● Exercise data:

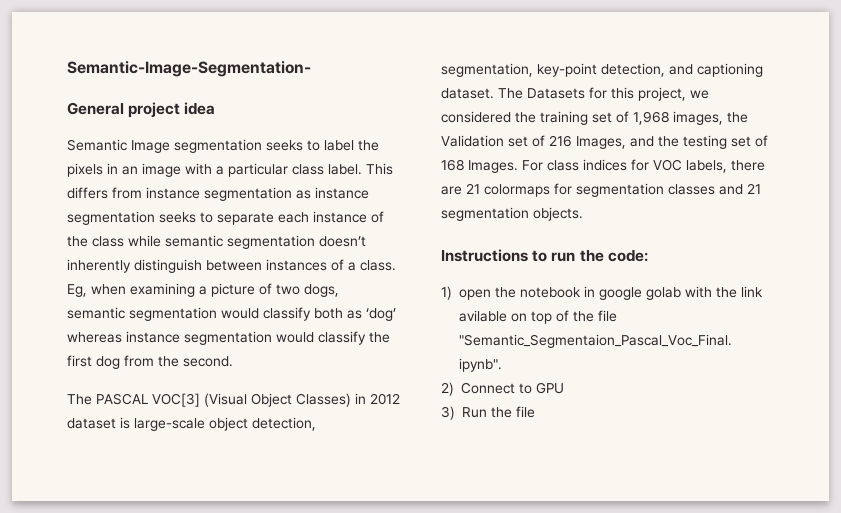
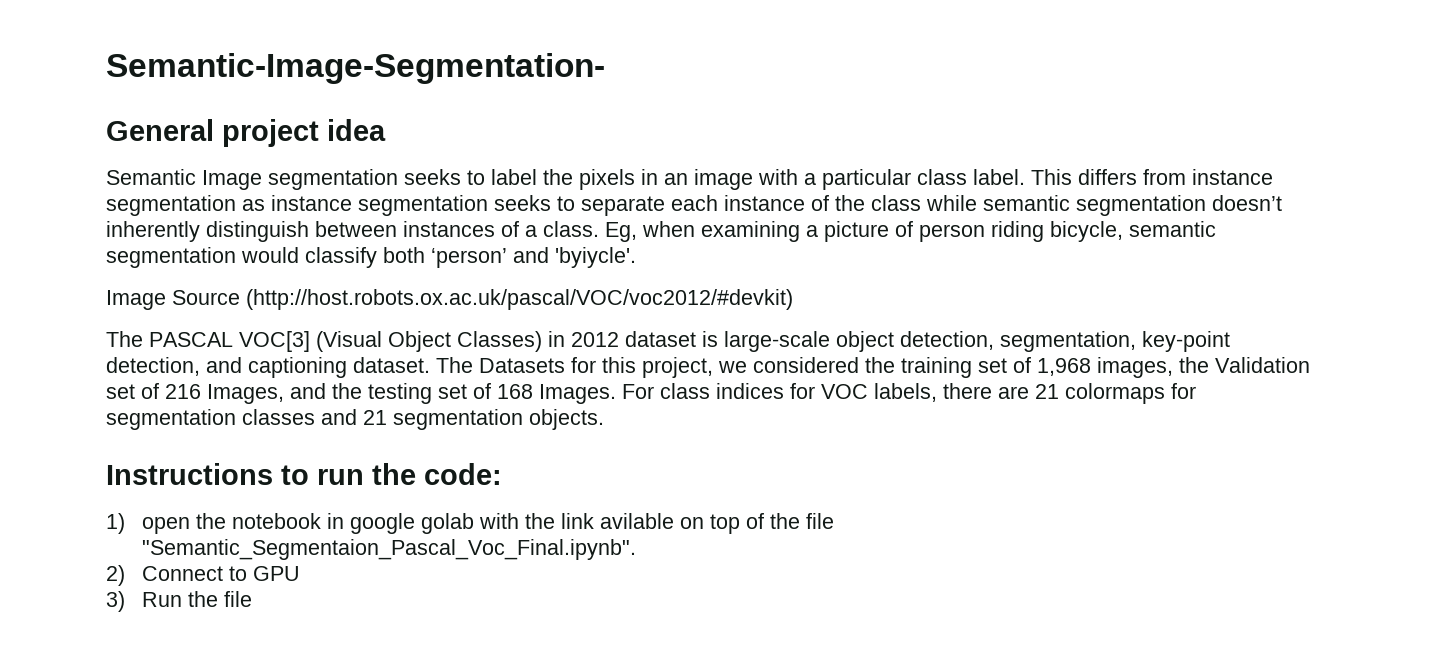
[276,284,339,297] two dogs, -> [919,221,1123,242] person riding bicycle,
[347,308,396,321] [67,331,390,345] [67,355,233,369] as ‘dog’ whereas instance segmentation would classify the first dog from the second. -> [431,247,636,268] [106,289,793,310] ‘person’ and 'byiycle'. // Image Source (http://host.robots.ox.ac.uk/pascal/VOC/voc2012/#devkit)

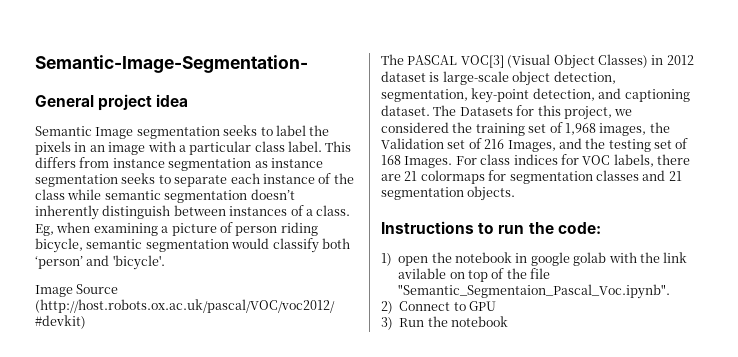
[555,247,636,268] 'byiycle'. -> [112,255,165,270] 'bicycle'.
[141,539,636,560] "Semantic_Segmentaion_Pascal_Voc_Final.ipynb". -> [398,284,671,299] "Semantic_Segmentaion_Pascal_Voc.ipynb".
[223,591,252,607] file -> [451,316,508,327] notebook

● What the task asks: From the entries above, write out every line without a single change, skipping the images.

● Exercise answer:
[276,284,339,297] two dogs, -> [919,221,1123,242] person riding bicycle,
[347,308,396,321] [67,331,390,345] [67,355,233,369] as ‘dog’ whereas instance segmentation would classify the first dog from the second. -> [431,247,636,268] [106,289,793,310] ‘person’ and 'byiycle'. // Image Source (http://host.robots.ox.ac.uk/pascal/VOC/voc2012/#devkit)

[555,247,636,268] 'byiycle'. -> [112,255,165,270] 'bicycle'.
[141,539,636,560] "Semantic_Segmentaion_Pascal_Voc_Final.ipynb". -> [398,284,671,299] "Semantic_Segmentaion_Pascal_Voc.ipynb".
[223,591,252,607] file -> [451,316,508,327] notebook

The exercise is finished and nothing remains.